*** Records provided Section Begins ***

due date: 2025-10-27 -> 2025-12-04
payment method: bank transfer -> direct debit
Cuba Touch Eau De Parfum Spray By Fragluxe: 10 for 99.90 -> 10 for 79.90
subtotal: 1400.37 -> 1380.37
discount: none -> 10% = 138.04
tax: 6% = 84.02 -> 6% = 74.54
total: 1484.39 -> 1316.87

*** Records provided Section Ends ***

Lines from the one with "discount: none -> 10% = 138.04" through the end of the data: set these down exactly, including both ends and nothing more.

#### Result of this task:
discount: none -> 10% = 138.04
tax: 6% = 84.02 -> 6% = 74.54
total: 1484.39 -> 1316.87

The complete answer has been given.